I agree, Thomas. We did without many things so that I could be home to raise our children. I drove the same station wagon for 16 years and we did not have season tickets to theaters or take cruises. We went to the local high school plays, dollar movies and rented a cottage for vacations. I would do it that way again. I would have missed so much if I had worked away from home.
that is providing the sole income earner has a good job, there are many people making minimum wage and need that second income,
Minimum wage in the United States is the height of luxury in many other parts of the world. There are people living in mud huts without heat, electricity, or running water, living on boiled grass, while we complain because we only have two cars. There is something terribly wrong here.
Thank you for posting.
norene
I am on SSDI so I am home all the time for my daughter...sometimes it gets pretty tough between my 10 year old and me. She is angry because she has no father in her life. He quit paying his support and contact over a year ago. I really try to be patient with her because I know she wants a normal home. Maybe someday!
still you need to discipline, I know it is hard on a child, I had no parents just a grandparent, and I was a single mother but without discipline it gets worse, believe me.
I'm retired on SSI, so a lot of that does not pertain to me since I have not had children. My mother was often the sole breadwinner as dad would sit like a lump in front o the TV, or go to bars to sit in front of theirs and bar talk while drinking beer.
He was not an actual drunk or alcaholic as far as I know. He just avoided responsibilities and would suddenly quit his job for some excuse, yet mom still had to also do all the nurturing duties as well.
There was a news article on Channel 4, KOMO TV from Seattle the other day.
More and more men are now taking over the nurturing side of panenting. I think this is a wonderful thing.
As more women are able to find jobs when their husbands can't, the entire family core is growing more diverse.
yes it is a good thing the genre roles don't really pertain anymore most families do what they need to do to survive
A very good article Carol and I appreciate so much Thomas comment. What Thomas says I started to apply it in my life about 12 years ago and it is possible. It also gives you a sense of who you are and what life, family and friends really means.
Thank you
I was a single parent I had to work or starve on welfare
You have an interesting article.
thank you |Renee
I was mostly a stay home mom. When I did work, I worked a different shift than my husband's, so that one of us was home with the kids at all times. It really is possible to be happy with less and I think lots of people will find that out as the economy gets worse.
I was a single parent I had to work or starve on welfare
Carol, I admire you and all single moms. I've known some very strong women who were single moms. I've taken care of their kids when their babysitters didn't show up. I've seen close up how hard it is for them to support their families and was glad to be able to help.

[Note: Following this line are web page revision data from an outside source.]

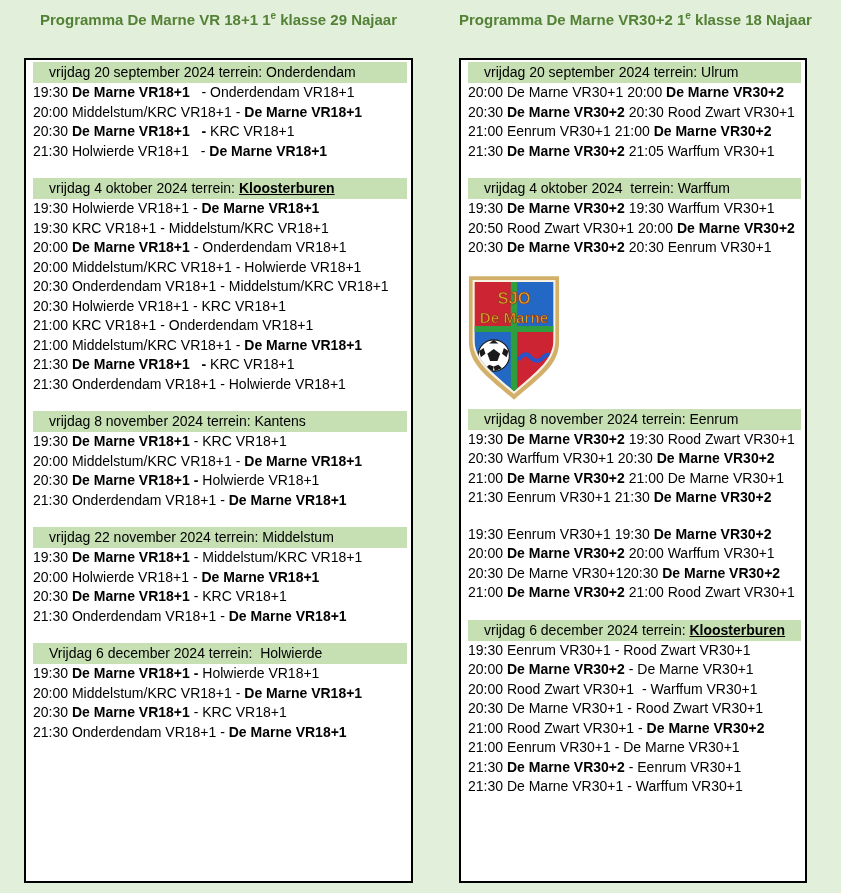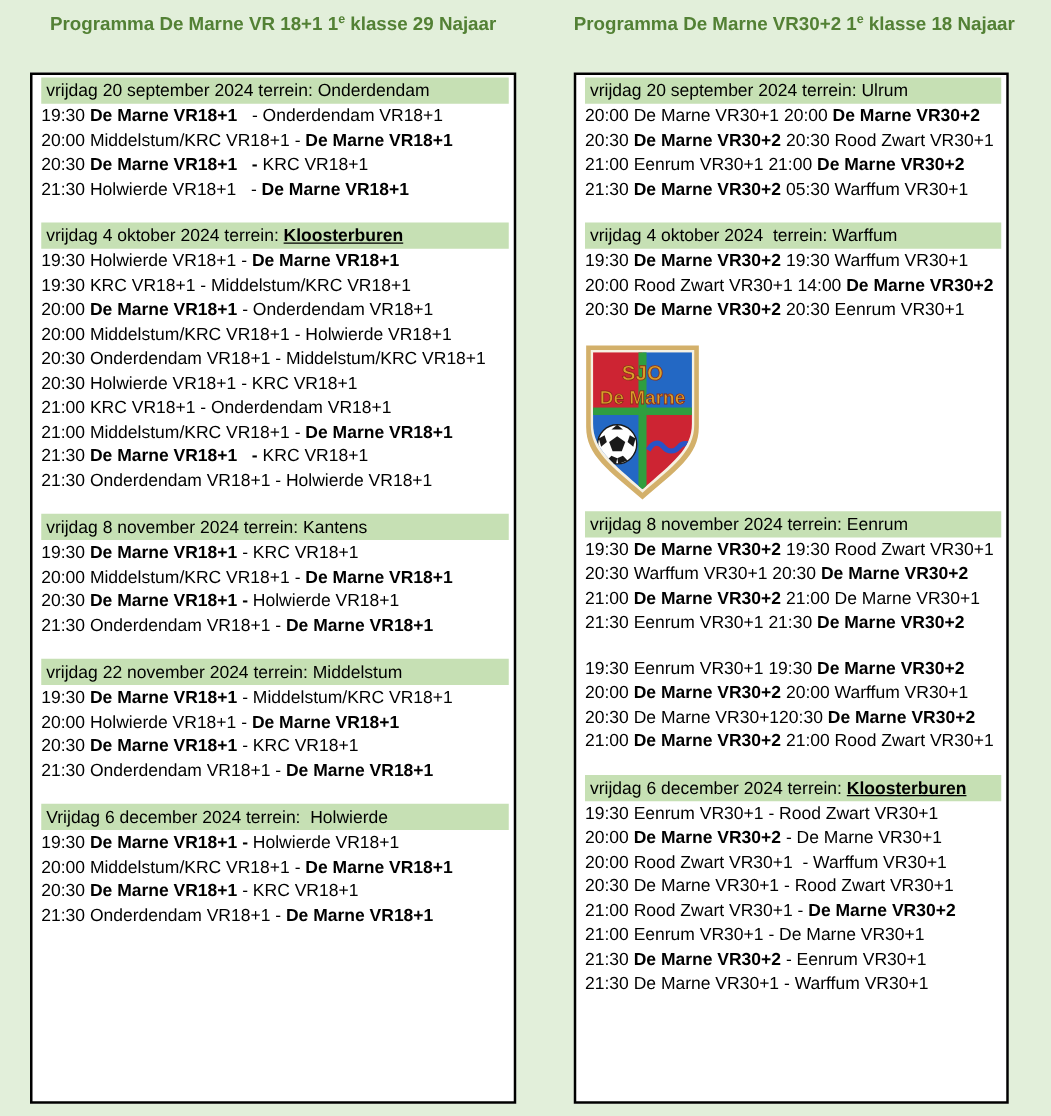--- a/index.html
+++ b/index.html
@@ -31,21 +31,21 @@
     box-sizing:border-box;
     padding:2px 4px 0 7px;
     overflow:hidden;
   }
   .block{margin-bottom:17px;}
   .date-header{
     background:#c6e0b4;
     height:21px;
     line-height:21px;
     font-size:14px;
-    padding-left:4px;
+    padding-left:16px;
     white-space:pre;
   }
   .match-row{
     line-height:19.5px;
     font-size:14px;
     white-space:pre;
   }
   .b{font-weight:bold;}
   .u{text-decoration:underline;}
   .logo-wrap{
@@ -106,26 +106,26 @@
 </div>
 
 <div class="column right">
   <div class="program-title"><span>Programma De Marne VR30+2 1</span><sup>e</sup><span> klasse 18 Najaar</span></div>
   <div class="schedule-box">
       <div class="block">
         <div class="date-header"><span>vrijdag 20 september 2024 terrein: Ulrum</span></div>
         <div class="match-row"><span>20:00 De Marne VR30+1 20:00 </span><span class="b">De Marne VR30+2</span></div>
         <div class="match-row"><span>20:30 </span><span class="b">De Marne VR30+2</span><span> 20:30 Rood Zwart VR30+1</span></div>
         <div class="match-row"><span>21:00 Eenrum VR30+1 21:00 </span><span class="b">De Marne VR30+2</span></div>
-        <div class="match-row"><span>21:30 </span><span class="b">De Marne VR30+2</span><span> 05:30 Warffum VR30+1</span></div>
+        <div class="match-row"><span>21:30 </span><span class="b">De Marne VR30+2</span><span> 21:05 Warffum VR30+1</span></div>
       </div>
       <div class="block">
         <div class="date-header"><span>vrijdag 4 oktober 2024  terrein: Warffum</span></div>
         <div class="match-row"><span>19:30 </span><span class="b">De Marne VR30+2</span><span> 19:30 Warffum VR30+1</span></div>
-        <div class="match-row"><span>20:00 Rood Zwart VR30+1 14:00 </span><span class="b">De Marne VR30+2</span></div>
+        <div class="match-row"><span>20:50 Rood Zwart VR30+1 20:00 </span><span class="b">De Marne VR30+2</span></div>
         <div class="match-row"><span>20:30 </span><span class="b">De Marne VR30+2</span><span> 20:30 Eenrum VR30+1</span></div>
       </div>
   <div class="logo-wrap">
     <svg width="92" height="126" viewBox="0 0 100 136">
       <defs>
         <clipPath id="shieldClip">
           <path d="M7,7 L93,7 L93,69 C93,91 76,103 50,126 C24,103 7,91 7,69 Z"></path>
         </clipPath>
       </defs>
 

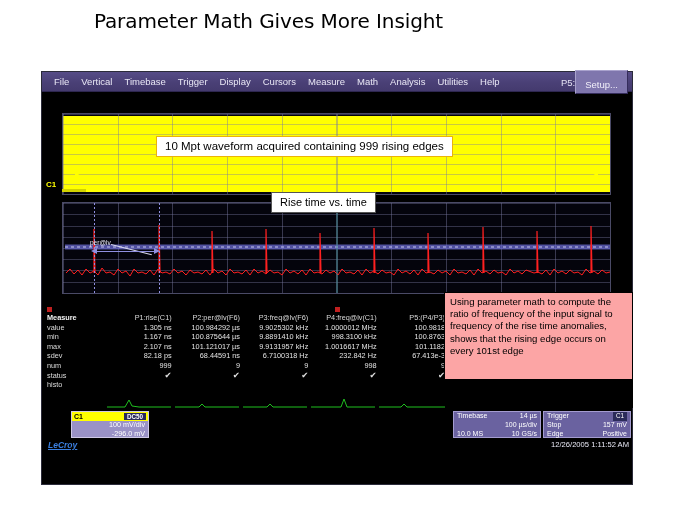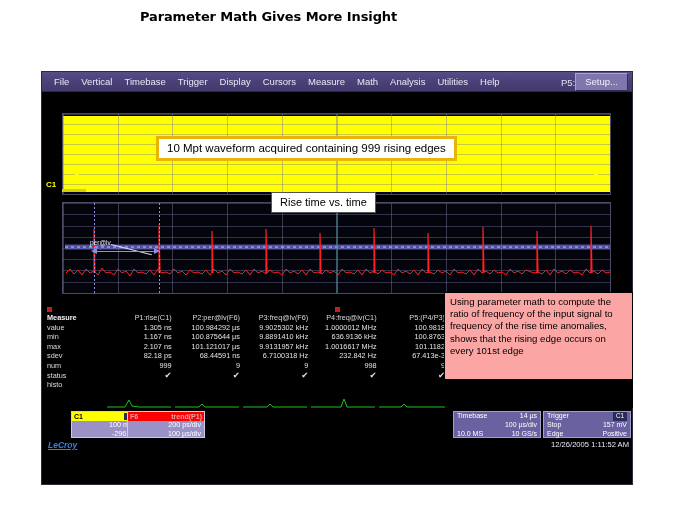--- a/index.html
+++ b/index.html
@@ -10,21 +10,21 @@
     background: #ffffff;
     font-family: "Liberation Sans", sans-serif;
     overflow: hidden;
   }
   #slide { position: relative; width: 674px; height: 506px; background: #fff; }
 
   
   .slide-title {
     position: absolute; left: 0; top: 9px; width: 537px;
     text-align: center;
-    font-size: 13px; font-weight: bold; color: #000;
+    font-size: 20px; font-weight: normal; color: #000;
     letter-spacing: -0.1px;
     font-family: "DejaVu Sans", sans-serif;
   }
 
   
   .scope {
     position: absolute; left: 41px; top: 71px;
     width: 592px; height: 414px;
     background: #000;
     border: 1px solid #2b2b3a;
@@ -42,21 +42,21 @@
     color: #e9e7f5; font-size: 9.5px; padding: 1px 6px;
     white-space: nowrap; line-height: 12px;
   }
   .menu-right {
     position: absolute; right: 4px; top: 0; height: 20px;
     display: flex; align-items: center; gap: 0;
   }
   .menu-right .plabel { color: #e3e0f2; font-size: 9.5px; }
   .setup-btn {
     background: #7f76ad; color: #f2f0fa; font-size: 9.5px;
-    padding: 2px 9px 3px 9px;
+    padding: 8px 9px 3px 9px;
     border-top: 1px solid #a9a2cd; border-left: 1px solid #a9a2cd;
     border-right: 1px solid #352d5c; border-bottom: 1px solid #352d5c;
   }
 
   
   .gridwrap { position: relative; width: 100%; }
 
   .chan-grid {
     position: absolute; left: 20px; top: 21px;
     width: 549px; height: 82px;
@@ -108,21 +108,21 @@
   .arrow-head {
     position: absolute; width: 0; height: 0;
     border-top: 3px solid transparent; border-bottom: 3px solid transparent;
   }
   .leader { position: absolute; height: 1px; background: #d8d8ee; transform-origin: left center; }
 
   
   .callout {
     position: absolute;
     background: #ffffff; color: #000;
-    border: 3px solid #eab308;
+    border: 1px solid #eab308;
     font-size: 11.5px;
     padding: 3px 8px 4px 8px;
     white-space: nowrap;
     font-family: "Liberation Sans", sans-serif;
   }
   #callout-mpt { left: 156px; top: 136px; font-size: 11.5px; }
   #callout-rise { left: 271px; top: 192px; font-size: 11px; border: 1px solid #555; }
 
   .note-box {
     position: absolute; left: 444px; top: 292px;
@@ -297,21 +297,21 @@
               <td class="num">100.984292 µs</td>
               <td class="num">9.9025302 kHz</td>
               <td class="num">1.0000012 MHz</td>
               <td class="num">100.9818</td>
             </tr>
             <tr>
               <td class="rowlabel">min</td>
               <td class="num">1.167 ns</td>
               <td class="num">100.875644 µs</td>
               <td class="num">9.8891410 kHz</td>
-              <td class="num">636.9136 kHz</td>
+              <td class="num">998.3100 kHz</td>
               <td class="num">100.8763</td>
             </tr>
             <tr>
               <td class="rowlabel">max</td>
               <td class="num">2.107 ns</td>
               <td class="num">101.121017 µs</td>
               <td class="num">9.9131957 kHz</td>
               <td class="num">1.0016617 MHz</td>
               <td class="num">101.1182</td>
             </tr>
@@ -361,28 +361,20 @@
 
         <div class="desc" id="desc-c1">
           <div class="dhead">
             <span>C1</span>
             <span class="badge">DC50</span>
           </div>
           <div class="drow">100 mV/div</div>
           <div class="drow">-296.0 mV</div>
         </div>
 
-        <div class="desc" id="desc-f6">
-          <div class="dhead">
-            <span>F6</span>
-            <span>trend(P1)</span>
-          </div>
-          <div class="drow">200 ps/div</div>
-          <div class="drow">100 µs/div</div>
-        </div>
 
         <div class="logo">LeCroy</div>
 
         <div class="status-right">
           <div class="sbox">
             <div class="srow">
               <span>Timebase</span>
               <span>14 µs</span>
             </div>
             <div class="srow r">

I worked only when it was financially necessary. I am blessed to have a husband who puts family first. Raising children together was joyful, but not easy. If it's tough with two parents, it's twice as hard for one.
yep it is really hard and I wouldn't wish it on anyone,
most single women and their children live well below the poverty line, very few working women with good incomes opt for single parenting, even when my husband was around, we would have had to work, one had one child would never wanted another, we couldn't afford it,
my husband's salary paid for groceries and babysetting, mine paid the rent and bils,
if I didn't work it would have been a choice, do we live somwhere or do we eat.
Good article, Carol! It is definitely a balancing act that is hard to pull off.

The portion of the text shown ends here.